Isobel gave him a long look when he reappeared. He had only been gone for a fraction of a second to them, but she still somehow noticed. Maybe it was the necklace, maybe it was how he stretched like he had just finished an acupuncture massage. Either way, she noticed, which prompted Lucia and Spencer to notice.

“Awake, huh?” Spencer said. “I thought you were going to sleep till noon!”

“What?” Leland murmured, standing and taking a place around the pot of simmering breakfast. “Oh. Right. You think I just woke up. I’ve been up for like an hour or two by now. I was talking with the Lord of Souls.”

All conversation ceased, even Jude, Jude Two, and his parents hushed conversation about his new apprentice-ranked Legacy.

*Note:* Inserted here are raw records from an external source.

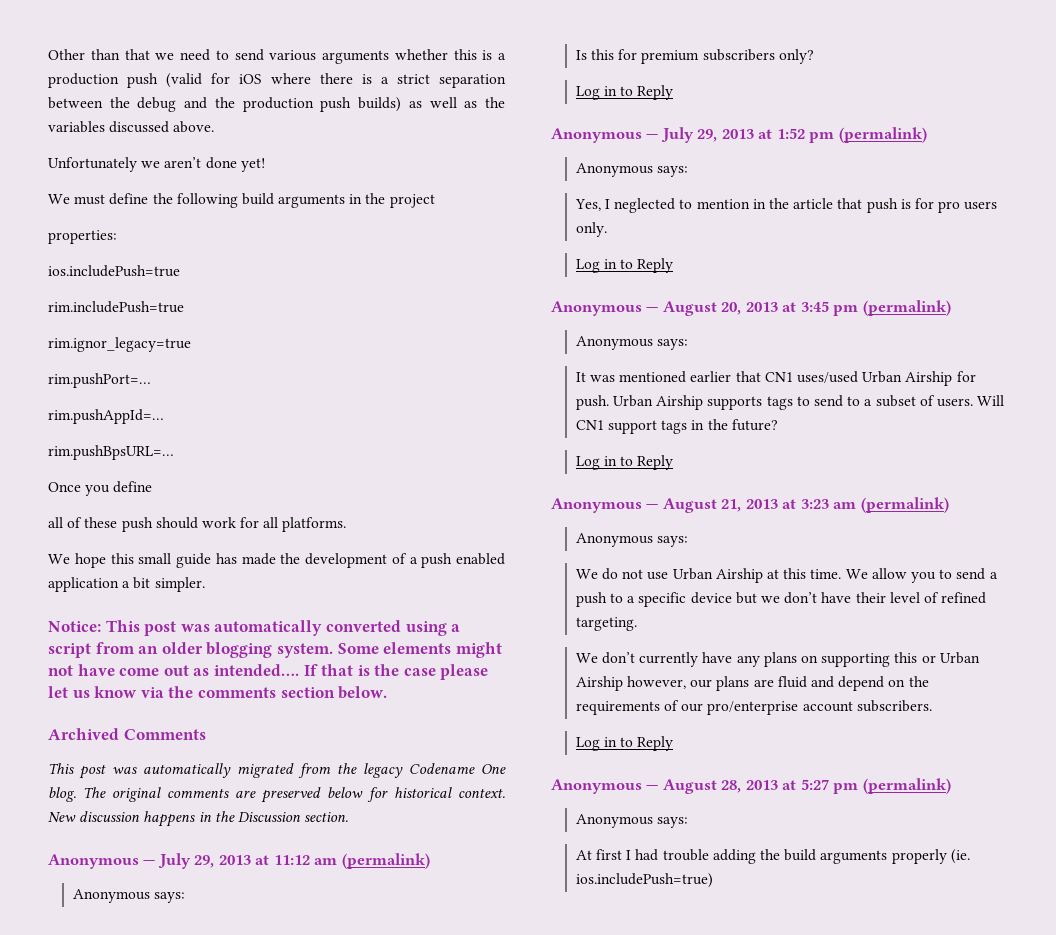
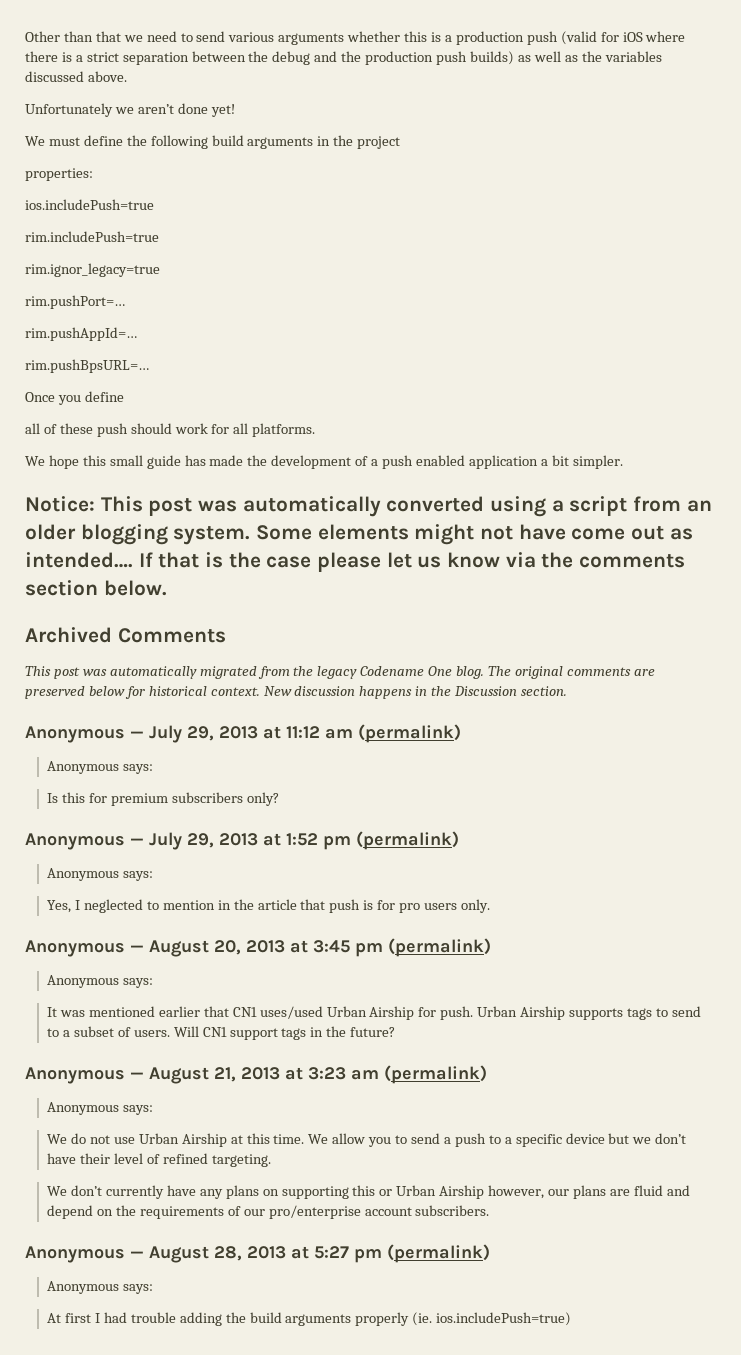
  Is this for premium subscribers only?
- Log in to Reply
  Yes, I neglected to mention in the article that push is for pro users only.
- Log in to Reply
  Will CN1 support tags in the future?
- Log in to Reply
  We don’t currently have any plans on supporting this or Urban Airship however, our plans are fluid and depend on the requirements of our pro/enterprise account subscribers.
- Log in to Reply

“Honey, I thought we decided that you wouldn’t speak to any Lord without talking to us first.” Lucia said, her face doing that disappointed stare all mothers could somehow do.

“Err,” Leland took a big bite of beans, slowly chewing through them as a point to think through his response. “My Lord suggested I do it sooner than later. We’ve got things to discuss now, and the Soul Lord would have fallen to the background.”

“Leland, you can’t just—”

“Palemarrow Castle and Ivory Reach are under siege by Harbinger Ashford and the Sightless Cult. People are dying. Sybil is in a coma, which is fine apparently. And Lodestar is a transcendent weapon, not a parasitic weapon… which are virtually the same thing except that transcendent weapons have a higher ceiling of power and were created to work with the host, not fight against them.” He thought for a moment, adding, “Lodestar is also the soul of the Soul Lord’s brother.”

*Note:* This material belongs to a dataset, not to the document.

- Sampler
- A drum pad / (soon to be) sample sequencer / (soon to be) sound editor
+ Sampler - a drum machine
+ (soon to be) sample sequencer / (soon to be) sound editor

Everyone was silent. With mirth,Isobel spoke up, “Is that all?”

“Err. We are not being hunted currently because every Inquisitor was called back to protect the castle and city.”

“At least we’ve got that going for us,” she muttered, sipping a cup of coffee.

“What do you mean ‘under siege?’” asked Carmon.

“I guess ‘siege’ isn’t the correct term. Ivory Reach has been invaded. An attack has been thwarted on the castle, but the Sightless Cult is sinking their talons into the civilian population and thus creating an army of cultists.”

“And what is Ashford doing during all of this?”

“Don’t know. I do know that he wants Sybil.”

“Why,” Glenny asked, “wouldn’t he just walk through the front gates of the castle? He’s undying.”

Carmon made a tsking sound. “No, he’s not. His self-regeneration does have a limit. During our duel, I thought I was close to striking that limit and actually killing him. Evidently I was not.”

“So if he walked into the castle, he’d just be killed over and over again by the guards and Inquisitors,” Glenny surmised.

“Or trapped,” Spencer added before turning to his son. “And the Pathways Witch?”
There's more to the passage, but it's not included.